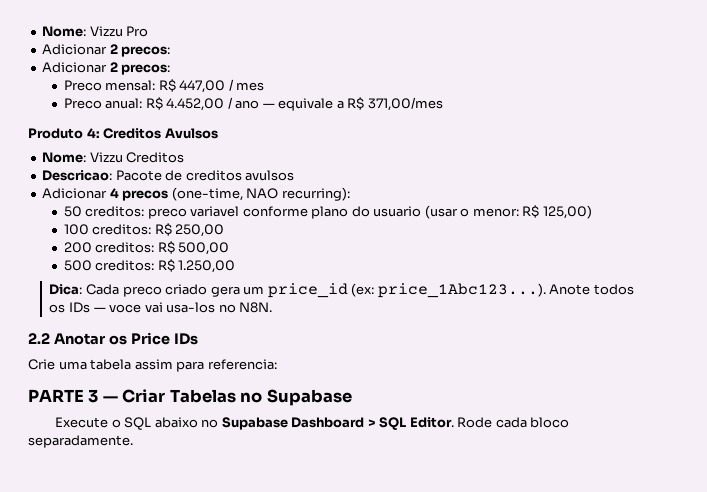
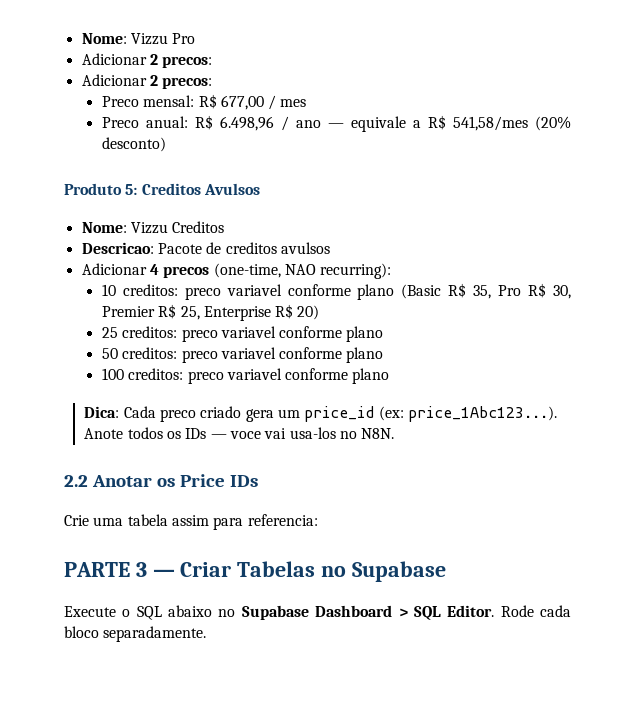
- Preco mensal: R$ 447,00 / mes
+ Preco mensal: R$ 677,00 / mes
- Preco anual: R$ 4.452,00 / ano — equivale a R$ 371,00/mes
+ Preco anual: R$ 6.498,96 / ano — equivale a R$ 541,58/mes (20% desconto)
- Produto 4: Creditos Avulsos
+ Produto 5: Creditos Avulsos
+ 10 creditos: preco variavel conforme plano (Basic R$ 35, Pro R$ 30, Premier R$ 25, Enterprise R$ 20)
+ 25 creditos: preco variavel conforme plano
- 50 creditos: preco variavel conforme plano do usuario (usar o menor: R$ 125,00)
- 100 creditos: R$ 250,00
- 200 creditos: R$ 500,00
- 500 creditos: R$ 1.250,00
+ 50 creditos: preco variavel conforme plano
+ 100 creditos: preco variavel conforme plano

:::

AIM OF THE EXERCISE: Pictures stay out; the entries above are to be output exactly as given.

TASK RESULT:
- Preco mensal: R$ 447,00 / mes
+ Preco mensal: R$ 677,00 / mes
- Preco anual: R$ 4.452,00 / ano — equivale a R$ 371,00/mes
+ Preco anual: R$ 6.498,96 / ano — equivale a R$ 541,58/mes (20% desconto)
- Produto 4: Creditos Avulsos
+ Produto 5: Creditos Avulsos
+ 10 creditos: preco variavel conforme plano (Basic R$ 35, Pro R$ 30, Premier R$ 25, Enterprise R$ 20)
+ 25 creditos: preco variavel conforme plano
- 50 creditos: preco variavel conforme plano do usuario (usar o menor: R$ 125,00)
- 100 creditos: R$ 250,00
- 200 creditos: R$ 500,00
- 500 creditos: R$ 1.250,00
+ 50 creditos: preco variavel conforme plano
+ 100 creditos: preco variavel conforme plano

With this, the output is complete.